AdultShop.com’s Board Rejects Sexyland’s $5.7M Offer

Oct 13, 2009 11:45 AM PST
MELBOURNE — AdultShop.com’s board of directors on Tuesday rejected Sexyland’s $5.7 million (U.S.) takeover bid.

The board notes that Sexyland’s takeover offer “is at a substantial discount” and that each board member disapproved of the deal to sell AdultShop.com shares for 93 cents (U.S.) a share and 0.66 cents for each option.

AdultShop.com’s board have asked for shareholders to take no action on the matter, according to a statement to the Australian Securities Exchange.

Sexyland owner Angelo Abela earlier this month cited AdultShop.com’s share price and profit underperformance as justification for a bid.

Online sex emporium AdultShop.com is owned by Malcolm Day, whose empire at one time was worth about $110 million.

In 2000, just a year after it was listed as a public company in Australia, AdultShop.com was worth $660 million. Now its market value is just $2.6 million.

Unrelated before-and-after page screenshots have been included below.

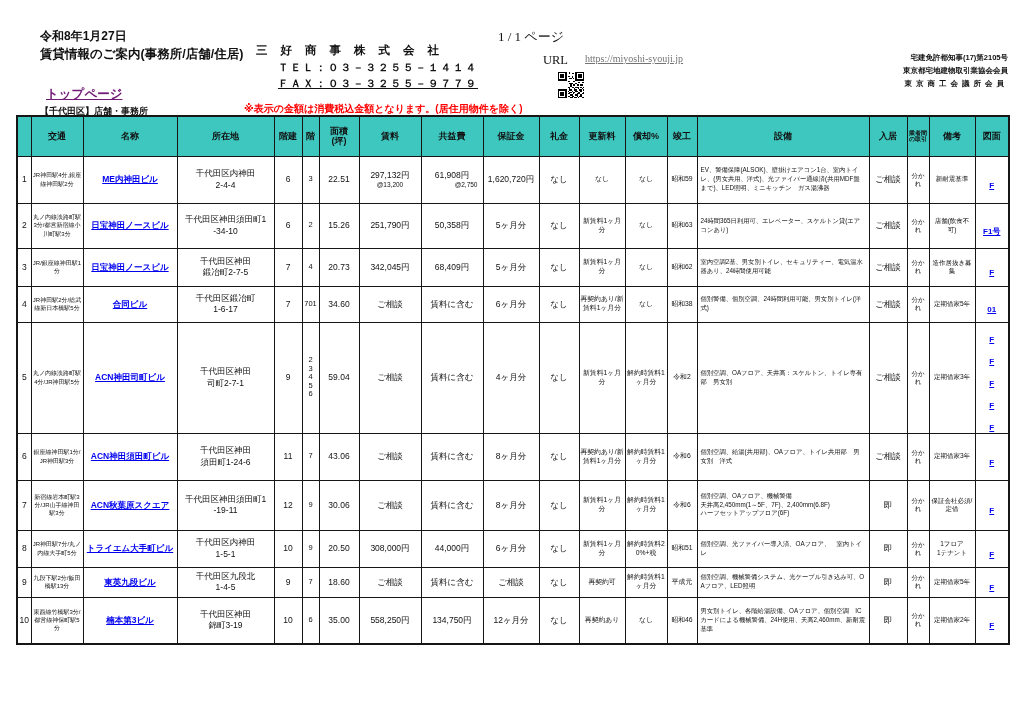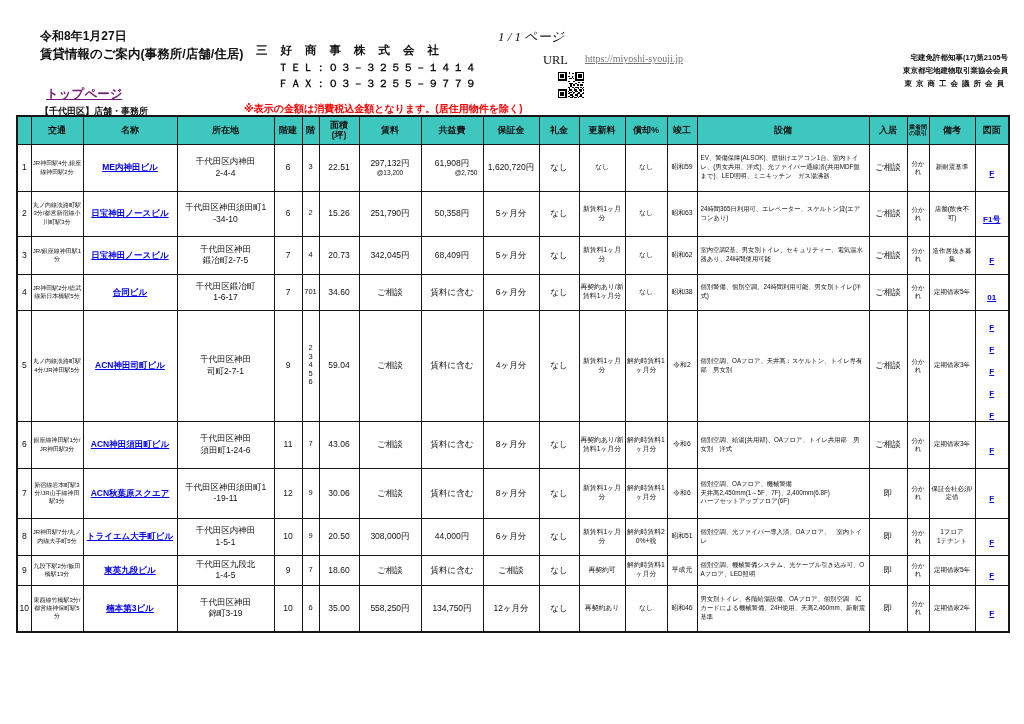"1 / 1 ページ" .page-no { font-style: italic -> none }
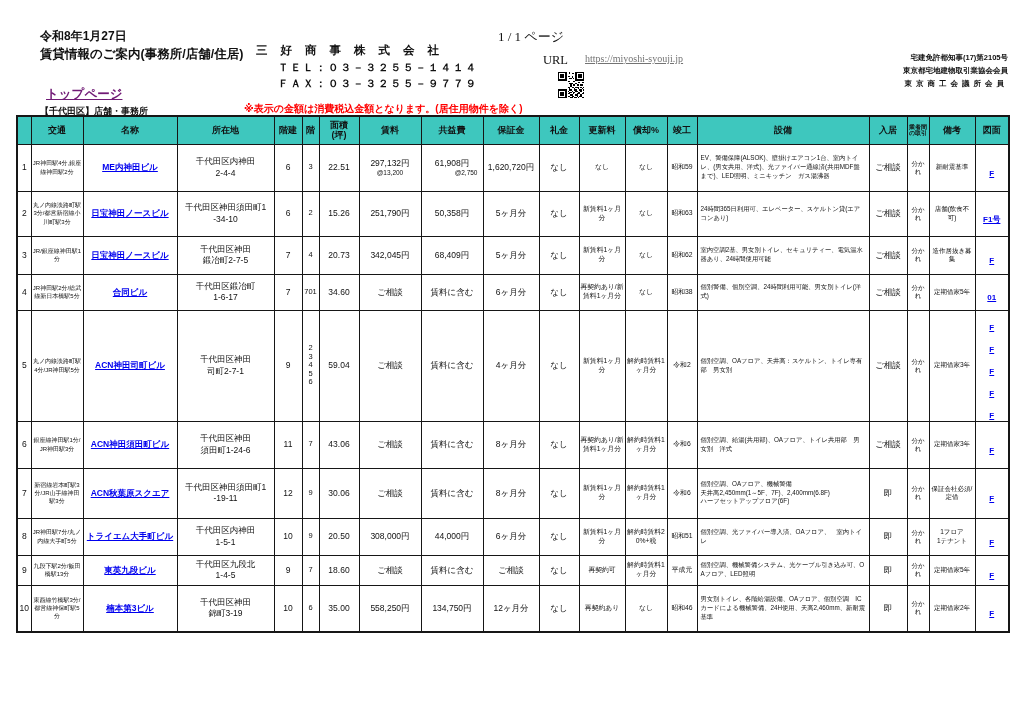"ＦＡＸ：０３－３２５５－９７７９" .fax { text-decoration: none -> underline }
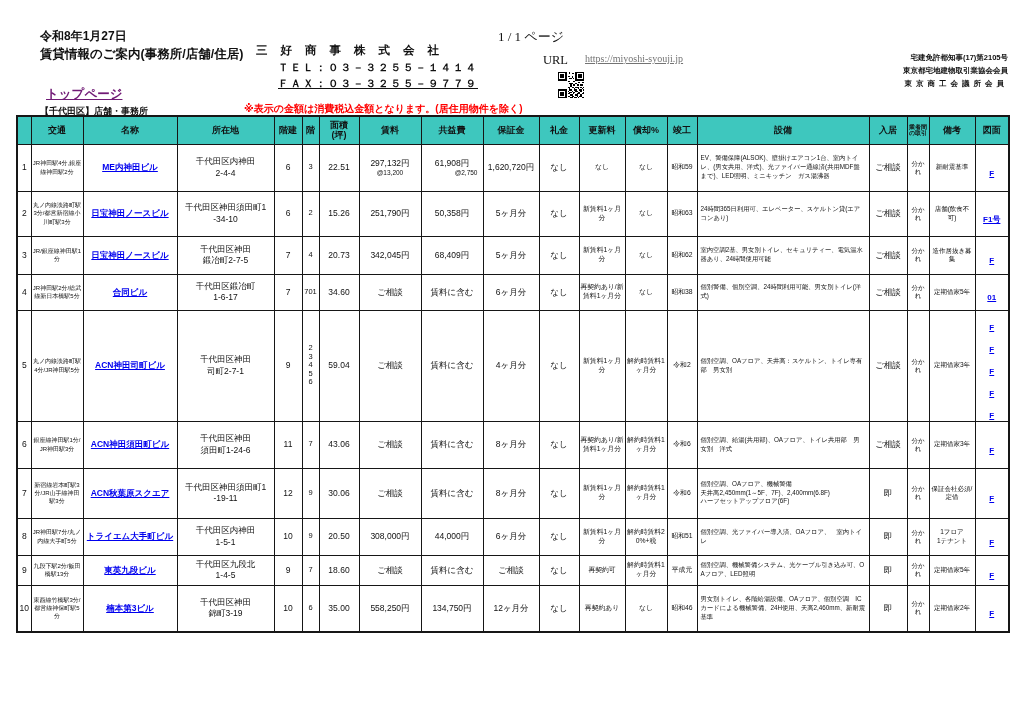"交通" tr { height: 28px -> 40px }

Day said Australian laws, which made the sale of adult films illegal in most Australian states, had limited the growth of AdultShop.com.

Sexyland describes its ''success is attributed to its friendly yet professional customer service coupled with warehouse-sized stores which have been uniquely designed and decorated to make shopping at Sexyland a fun and exciting experience.''

Sexyland, according to the statement made to the Australian Securities Exchange, indicated that it will formally bid for AdultShop.com on Oct. 31, sending AdultShop.com shareholders a proxy statement in about three weeks.

Day told the Australia Sunday Times last month he was considering privatizing AdultShop.com and looking at new business ventures. He said he wanted to raise up to $1.2 million to fund possible acquisitions in the ``technology, industrial and resources industries.”

Day said the company could go as far as replacing its board and himself as director.

“My knowledge could assist in finding the right deal — bearing in mind we would employ independent experts anyway — but then when the company found a deal I would probably come off as a director,'' he said.

“We haven't made any hard decisions yet, we're just doing the rights issue in the first step and then we're going to have a look at what opportunities are around.”